Henshaw, Michael T, Kunzmann, Nicole, Vanderwoude, Cas, Sanetra, Matthias & Crozier, Ross H (2005) Population genetics and history of the introduced fire ant, Solenopsis invicta Buren (Hymenoptera: Formicidae) in Australia. Australian Journal of Entomology 44 (1), 37-44.

Abstract. The red imported fire ant, Solenopsis invicta, a damaging invasive pest, was discovered in February 2001 in Brisbane, Australia at two sites, Fisherman Islands and suburban Richlands-Wacol. Using four
microsatellite loci and the protein marker Gp-9, we compared the two infestations with each other, and with potential source populations in North and South America to better understand the history of their introduction to Brisbane. Based on an analysis of molecular variance, as well as a maximum likelihood tree of colonies from the two Australian sites, we found that the two sites were genetically distinct and were almost certainly introduced separately. All of the colonies at Fisherman Islands were monogynous, headed by a single queen, while the Richlands-Wacol site had a mixture of single-queen monogynous and multiple-queen polygynous colonies. However, the monogynous and polygynous colonies at the Richlands-Wacol site were not genetically distinct from each other, and probably constitute a single, mixed introduction. Based on allele frequencies at the microsatellite loci, and Gp-9, both Australian infestations were more similar to North American populations than to South American, though the Fisherman Islands infestation was intermediate, making it difficult to assign. Thus, there has been one introduction from either a North or South American monogynous population at Fisherman Islands, and one introduction from a mixed monogynous/polygynous North American population at Richlands-Wacol. These findings have implications for the control of the current infestations, as well as for the quarantine regulations necessary to prevent additional introductions to Australia.

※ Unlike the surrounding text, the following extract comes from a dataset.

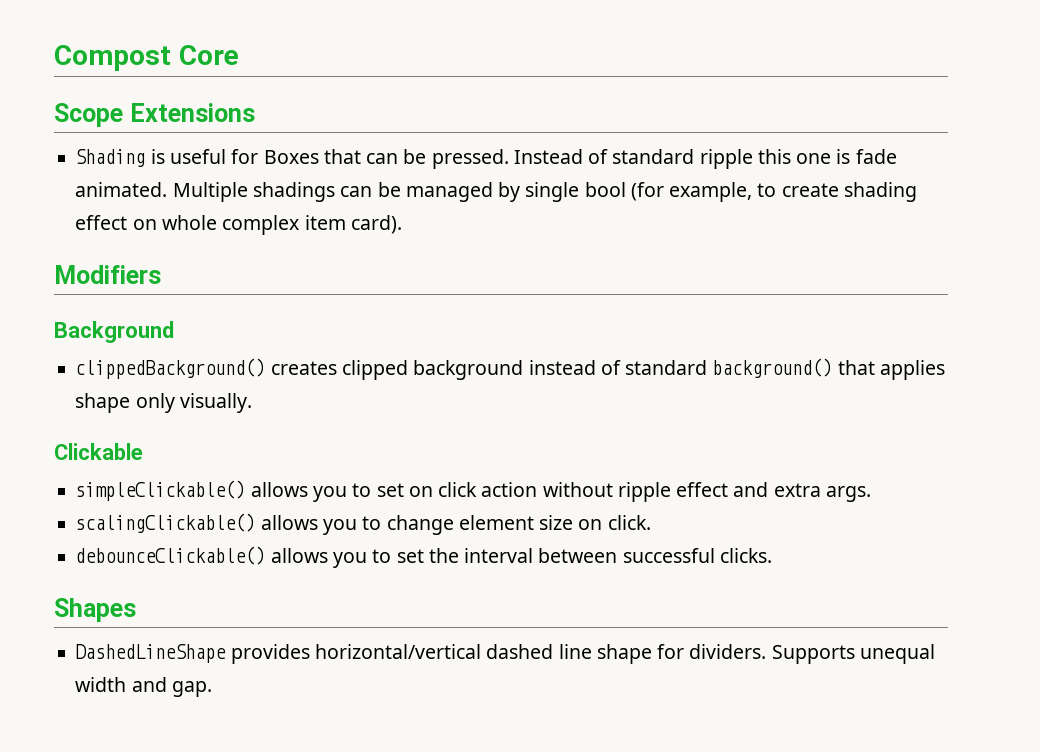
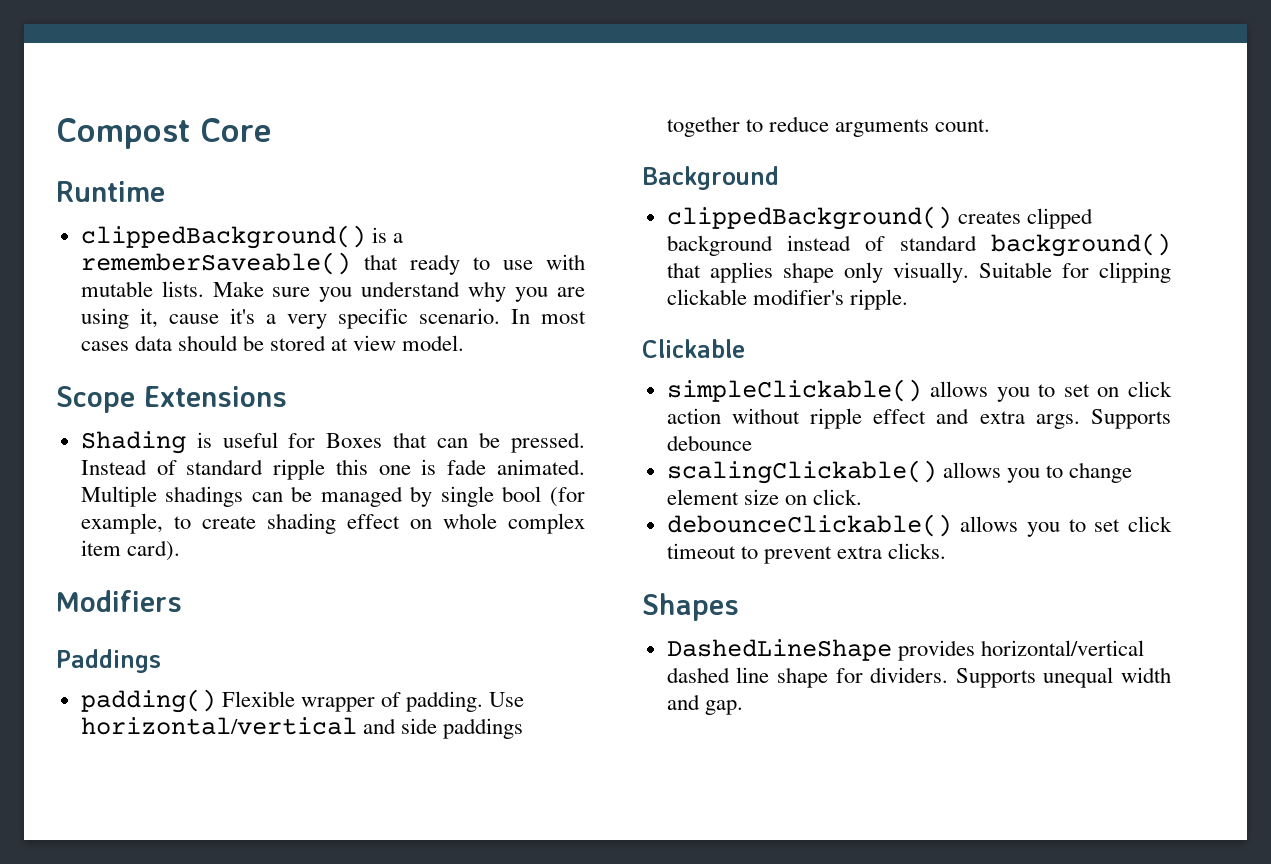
(239, 55) none -> [56,181,165,202] [80,225,403,249] [80,252,585,275] [80,281,585,302] [80,308,586,329] [80,335,465,351] // Runtime // clippedBackground() is a rememberSaveable() that ready to use with mutable lists. Make sure you understand why you are using it, cause it's a very specific scenario. In most cases data should be stored at view model.
(161, 274) none -> [56,649,161,673] [80,689,525,713] [80,717,523,739] [666,116,991,137] // Paddings // padding() Flexible wrapper of padding. Use horizontal/vertical and side paddings together to reduce arguments count.
(252, 403) none -> [978,262,1171,283] [666,289,908,310] Suitable for clipping clickable modifier's ripple.
(871, 494) none -> [1091,409,1171,429] [666,435,752,451] Supports debounce
[428,548,715,563] the interval between successful -> [1128,516,1172,532] [666,543,882,564] click timeout to prevent extra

Tuesday, February 01, 2005

Review article:

Jacobus J. Boomsma, Boris Baer, Jürgen Heinze. 2005. THE EVOLUTION OF MALE TRAITS IN SOCIAL INSECTS. Annual Review of Entomology 50, 395-420.

Abstract . Pair formation in social insects mostly happens early in adult life and away from the social colony context, which precludes promiscuity in the usual sense. Termite males have continuous sperm production, but males of social Hymenoptera have fixed complements of sperm, except for a few species that mate before female dispersal and show male-fighting and lifelong sperm production. We develop an evolutionary framework for testing sexual selection and sperm competition theory across the advanced eusocial insects (ants, wasps, bees, termites) and highlight two areas related to premating sexual selection (sexual dimorphism and male mate number) that have remained understudied and in which considerable progress can be achieved with relatively simple approaches. We also infer that mating plugs may be relatively common, and we review further possibilities for postmating sexual selection, which gradually become less likely in termite evolution, but for which eusocial Hymenoptera provide unusual opportunities because they have clonal ejaculates and store viable sperm for up to several decades.